- **What you should do**: Starting with the line that contains "discount: 5% = 917.05 -> 5% = 935.05" and stopping after the line that contains "total: 766.66 -> 519.46", return each line below exactly as written, with no others.

- **Entries supplied**:
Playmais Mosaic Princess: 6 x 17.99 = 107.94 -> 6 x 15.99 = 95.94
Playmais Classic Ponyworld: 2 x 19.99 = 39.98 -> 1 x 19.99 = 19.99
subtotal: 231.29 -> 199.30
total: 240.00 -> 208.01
* * *
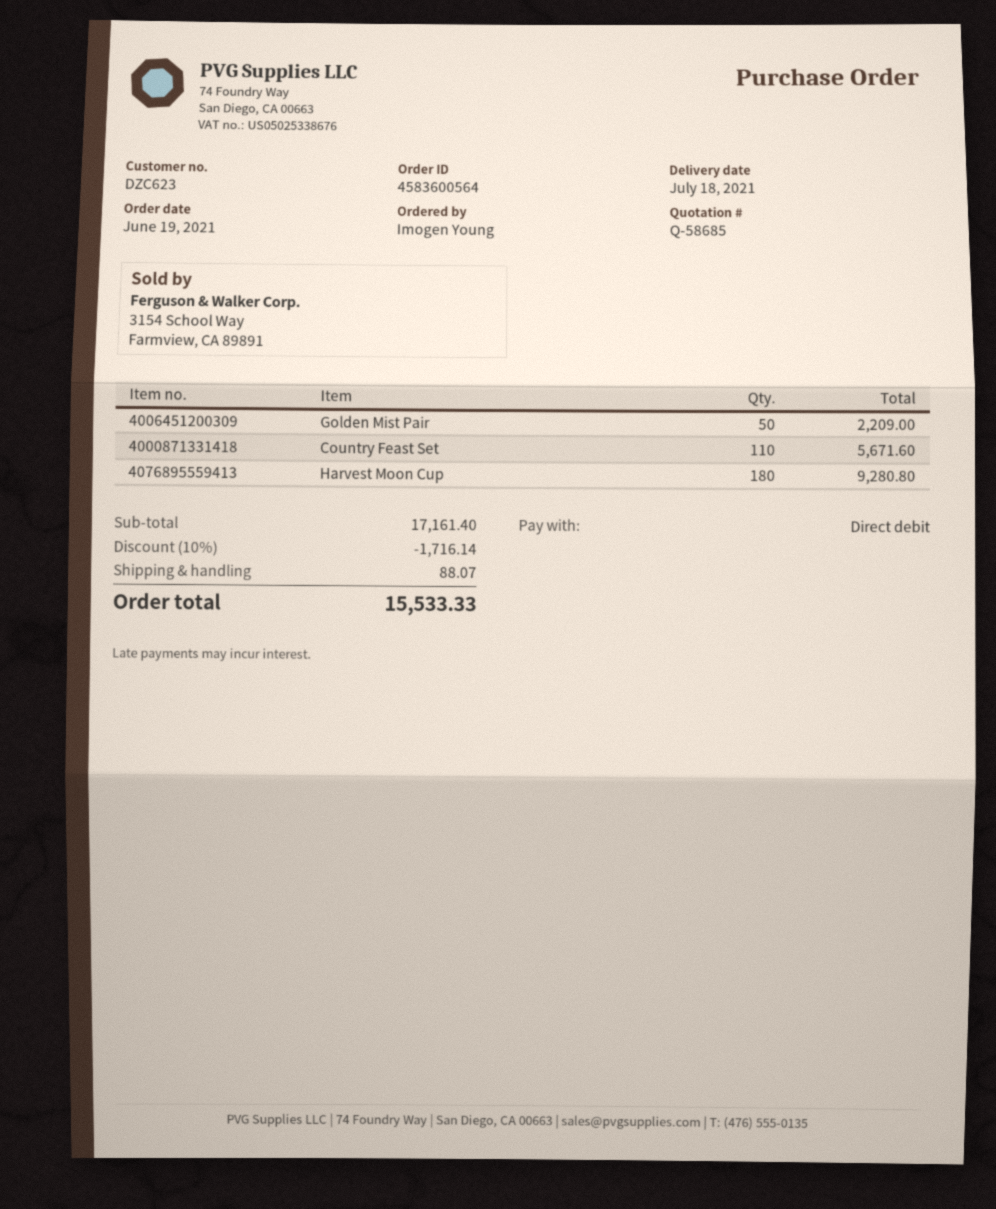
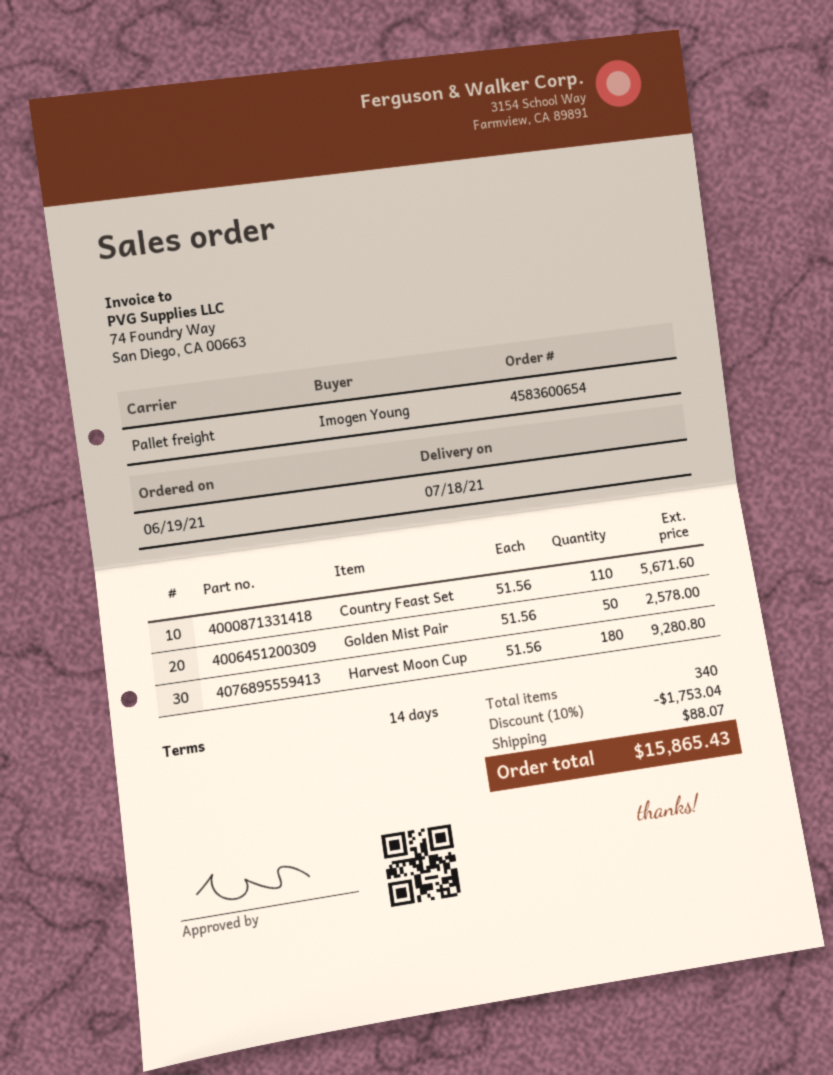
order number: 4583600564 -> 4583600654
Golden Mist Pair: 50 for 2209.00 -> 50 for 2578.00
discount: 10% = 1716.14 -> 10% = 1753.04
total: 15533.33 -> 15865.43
...
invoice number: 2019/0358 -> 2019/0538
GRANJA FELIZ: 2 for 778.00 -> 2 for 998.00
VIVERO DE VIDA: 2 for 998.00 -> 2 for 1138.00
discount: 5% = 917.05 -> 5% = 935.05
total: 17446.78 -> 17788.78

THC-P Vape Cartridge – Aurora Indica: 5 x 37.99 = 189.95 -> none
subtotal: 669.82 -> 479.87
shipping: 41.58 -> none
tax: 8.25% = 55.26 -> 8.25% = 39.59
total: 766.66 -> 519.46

- **Answer to the problem**:
discount: 5% = 917.05 -> 5% = 935.05
total: 17446.78 -> 17788.78

THC-P Vape Cartridge – Aurora Indica: 5 x 37.99 = 189.95 -> none
subtotal: 669.82 -> 479.87
shipping: 41.58 -> none
tax: 8.25% = 55.26 -> 8.25% = 39.59
total: 766.66 -> 519.46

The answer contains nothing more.